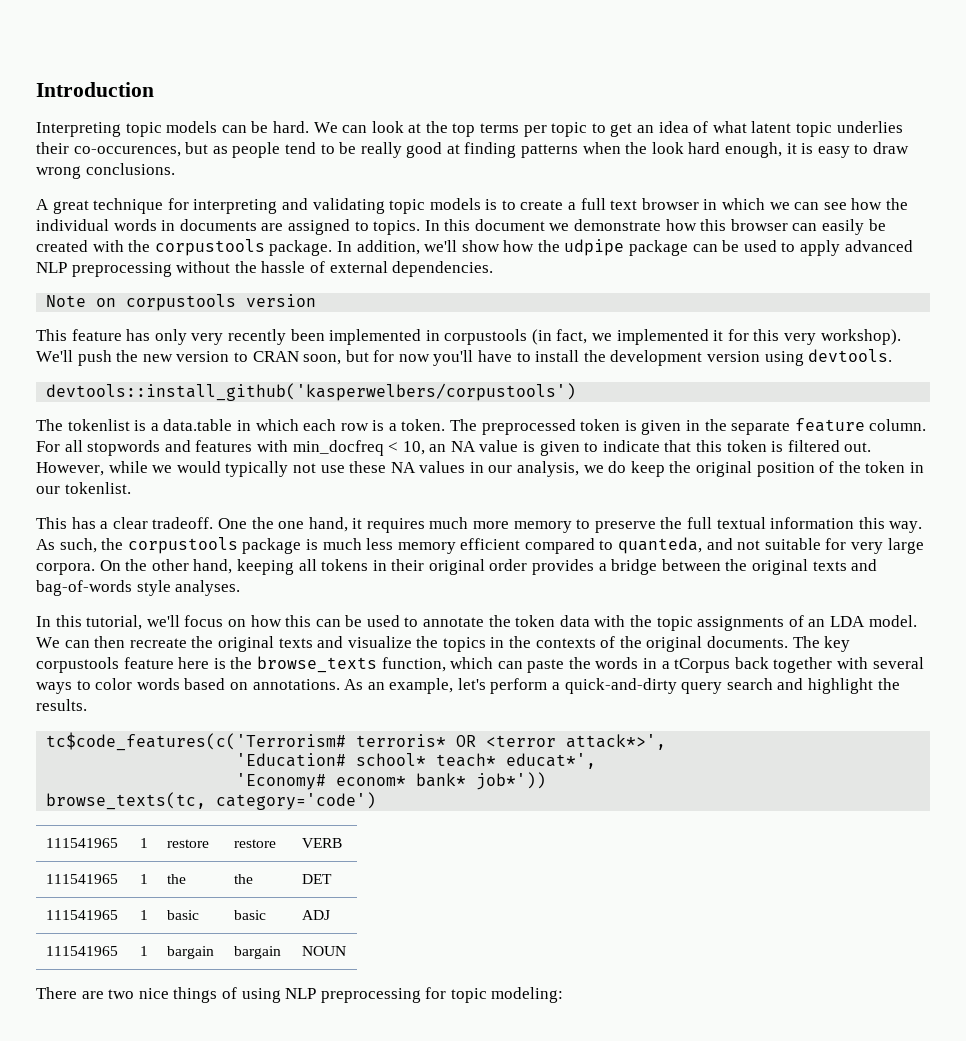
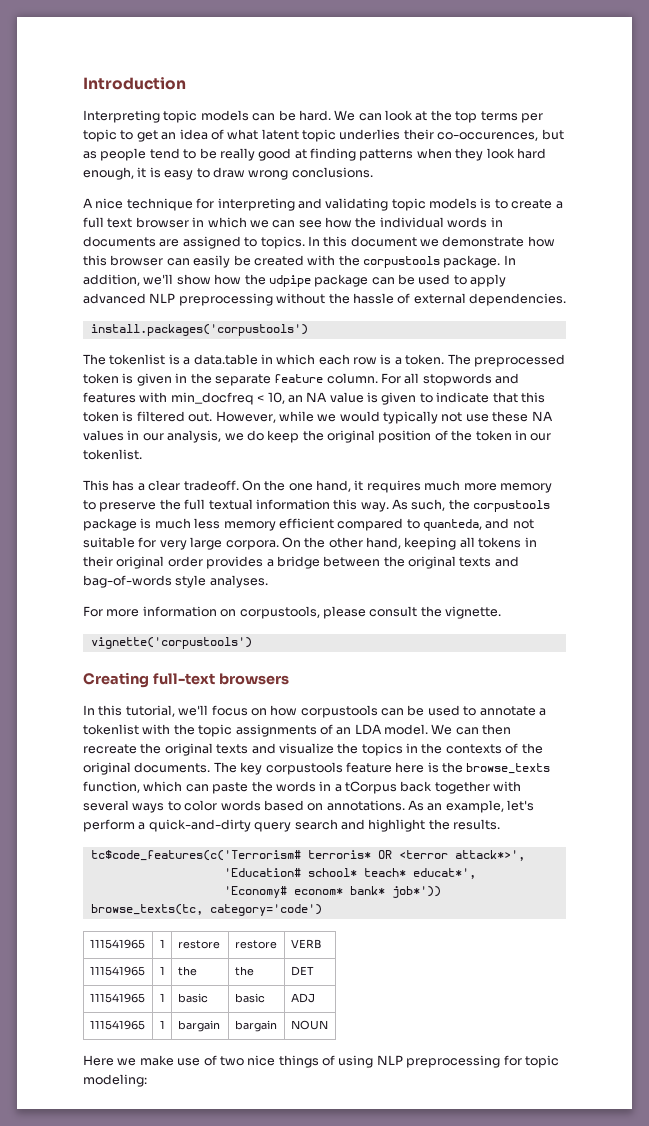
- We can look at the top terms per topic to get an idea of what latent topic underlies their co-occurences, but as people tend to be really good at finding patterns when the look hard enough, it is easy to draw wrong conclusions.
+ We can look at the top terms per topic to get an idea of what latent topic underlies their co-occurences, but as people tend to be really good at finding patterns when they look hard enough, it is easy to draw wrong conclusions.
- A great technique for interpreting and validating topic models is to create a full text browser in which we can see how the individual words in documents are assigned to topics.
+ A nice technique for interpreting and validating topic models is to create a full text browser in which we can see how the individual words in documents are assigned to topics.
- Note on corpustools version
- This feature has only very recently been implemented in corpustools (in fact, we implemented it for this very workshop). We'll push the new version to CRAN soon, but for now you'll have to install the development version using devtools.
- devtools::install_github('kasperwelbers/corpustools')
+ install.packages('corpustools')
- One the one hand, it requires much more memory to preserve the full textual information this way.
+ On the one hand, it requires much more memory to preserve the full textual information this way.
+ For more information on corpustools, please consult the vignette.
+ vignette('corpustools')
+ Creating full-text browsers
- In this tutorial, we'll focus on how this can be used to annotate the token data with the topic assignments of an LDA model.
+ In this tutorial, we'll focus on how corpustools can be used to annotate a tokenlist with the topic assignments of an LDA model.
- There are two nice things of using NLP preprocessing for topic modeling:
+ Here we make use of two nice things of using NLP preprocessing for topic modeling:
──────────────────────────────
→ **What this task involves**:
Take exactly the lines from the one containing "A nice technique" through the one containing "- In this tutorial, we'll" in the data above, and output them with nothing added.

→ **Exercise solution**:
+ A nice technique for interpreting and validating topic models is to create a full text browser in which we can see how the individual words in documents are assigned to topics.
- Note on corpustools version
- This feature has only very recently been implemented in corpustools (in fact, we implemented it for this very workshop). We'll push the new version to CRAN soon, but for now you'll have to install the development version using devtools.
- devtools::install_github('kasperwelbers/corpustools')
+ install.packages('corpustools')
- One the one hand, it requires much more memory to preserve the full textual information this way.
+ On the one hand, it requires much more memory to preserve the full textual information this way.
+ For more information on corpustools, please consult the vignette.
+ vignette('corpustools')
+ Creating full-text browsers
- In this tutorial, we'll focus on how this can be used to annotate the token data with the topic assignments of an LDA model.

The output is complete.